Sembilan

11K 1K 36
                                    

Kalil melempar beberapa kerikil lagi ke jendela kamar Killa, namun gadis itu tak juga merespon. Ia kembali menelfon Killa, tapi sayangnya gadis itu seakan mengacuhkannya. Ia mengirim puluhan pesan, namun gadis itu hanya membacanya.

Ia mendesah, menghentikan aktivitas melempar kerikilnya. Kemudian Kalil terduduk lesu di atas rumput, usahanya seakan sia-sia.

Lala bby, keluar dong. Padahal gue mau ngajak ke pasar malam, lho.

Kalil mendongak, ia tahu Killa tak akan membalasnya. Tapi jika gadis itu memilih ikut, ia pasti akan membuka jendela. Kalil mulai menghitung mundur dari dua puluh.

"Tujuh," lirihnya saat lampu kamar gadis itu mulai menyala. Kalil tersenyum, "lima."

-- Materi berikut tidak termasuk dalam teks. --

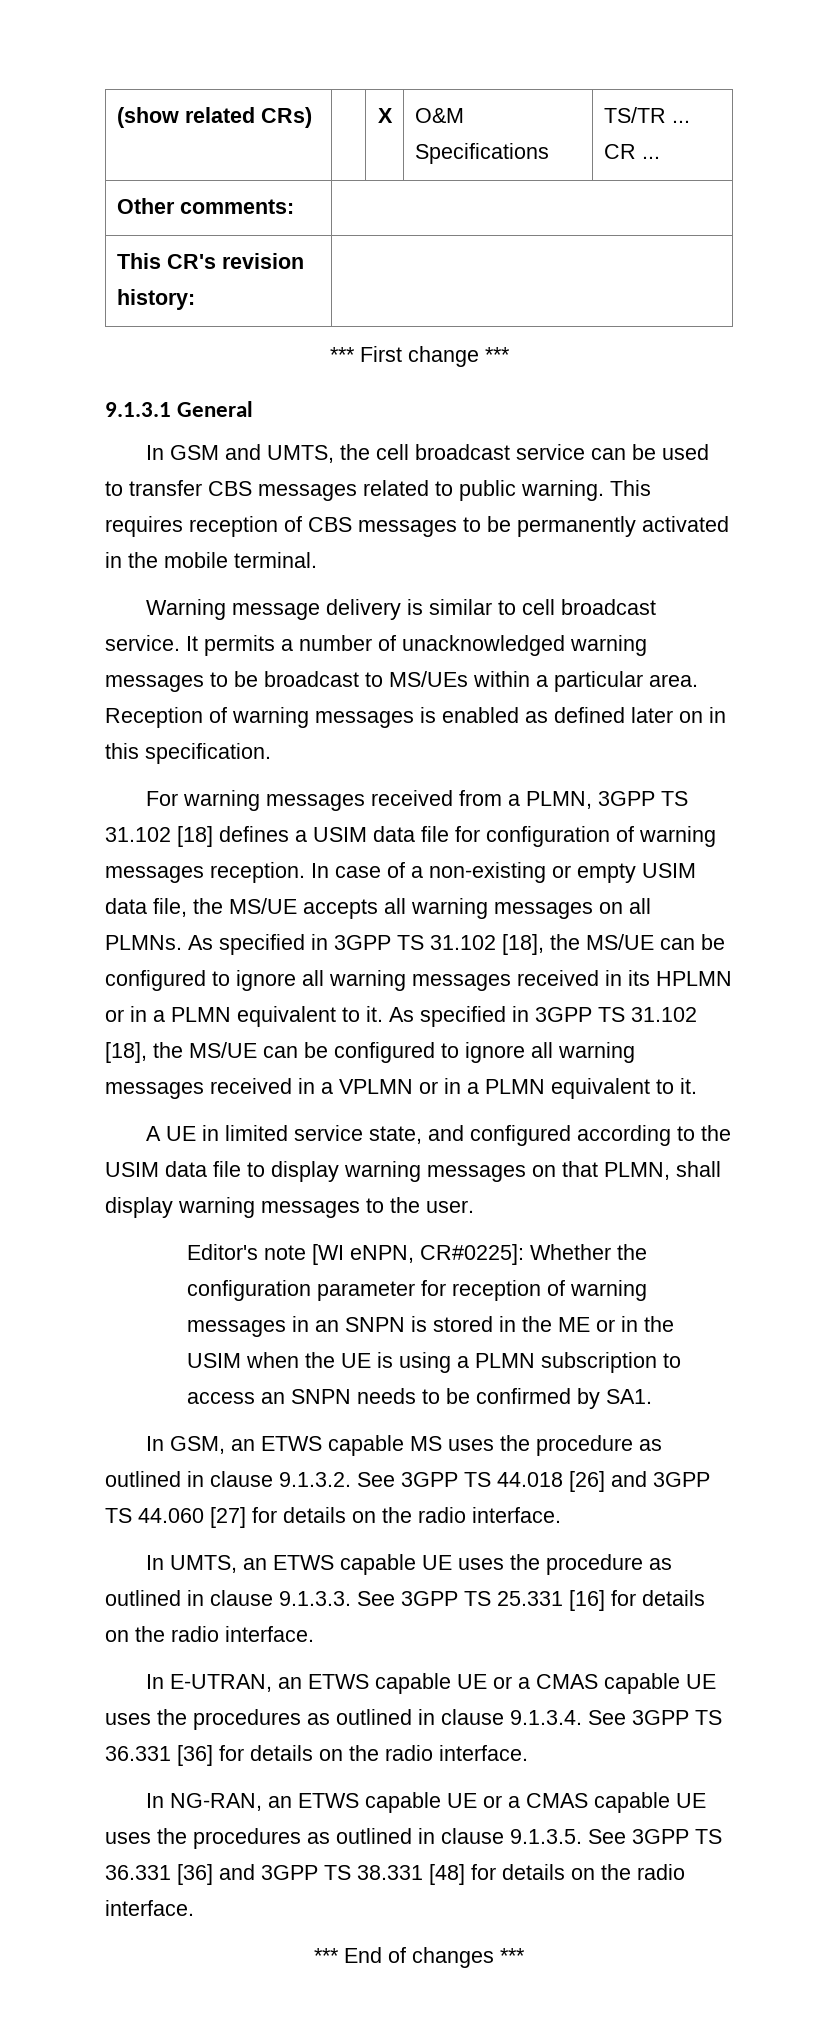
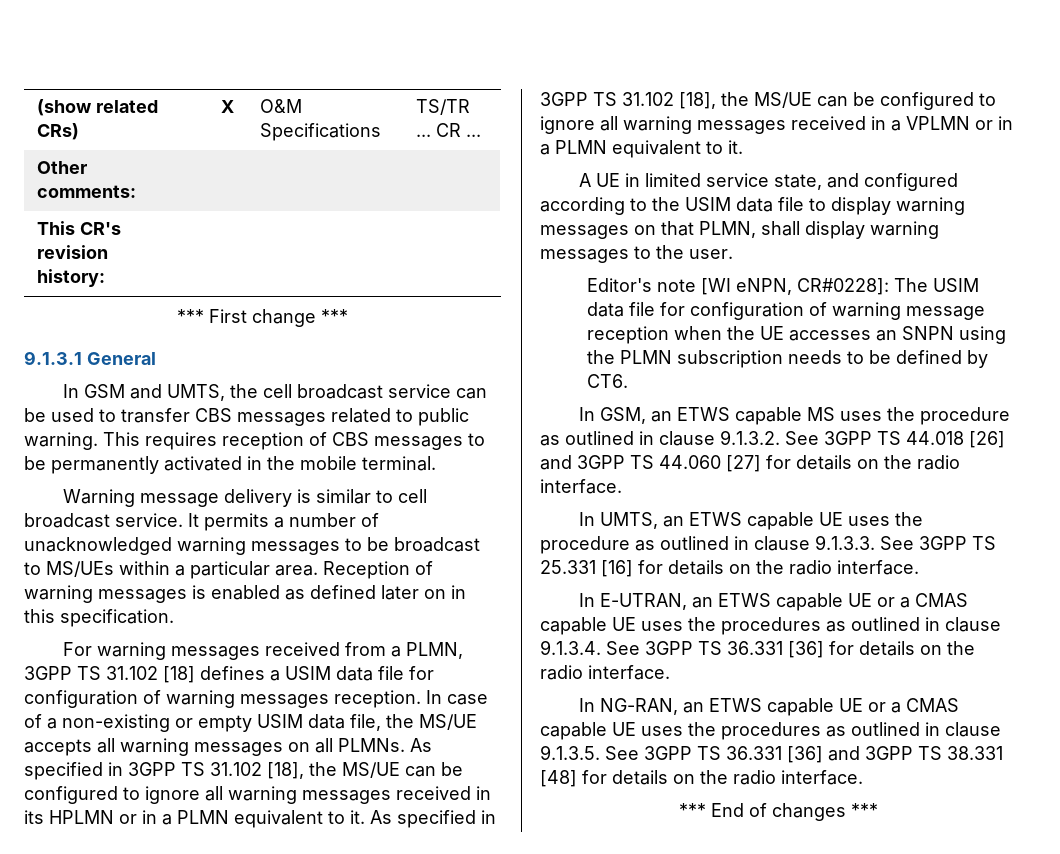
- Editor's note [WI eNPN, CR#0225]: Whether the configuration parameter for reception of warning messages in an SNPN is stored in the ME or in the USIM when the UE is using a PLMN subscription to access an SNPN needs to be confirmed by SA1.
+ Editor's note [WI eNPN, CR#0228]: The USIM data file for configuration of warning message reception when the UE accesses an SNPN using the PLMN subscription needs to be defined by CT6.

"Ti-," jendela kamar Killa terbuka. "Ga," Kalil tersenyum.

"Hei, cantik," Kalil mengangkat tangan kanannya. "Akhirnya nonggol juga, cepet turun. Kalo lo lama, pasar malemnya keburu tutup."

Killa memberengut, "berterima kasih lah sama pasar malam. Dan janji lo bakal beliin gue gulali."

Kalil mengangguk, "iya janji. Cepet turun."

Kemudian pintu menuju beranda kamar Killa terbuka. "Gue gak bisa lewat depan, papa masih bangun."

Kalil langsung berdiri dan merentangkan tangannya lebar. "Loncat aja, gue bakal tangkep kok."

Mata Killa langsung membulat, "Gila! Ini lantai dua, Gib!"

Dengan santai ia mengangkat bahunya. "Terus?" Kalil bertanya, terlalu santai hingga membuat Killa ingin melemparnya dengan pot kaktus miliknya.

"Okey, lo tau gue gantungin hidup gue sama lo. Lo harus tangkep gue okey?" Kalil mengangguk sebagai jawaban.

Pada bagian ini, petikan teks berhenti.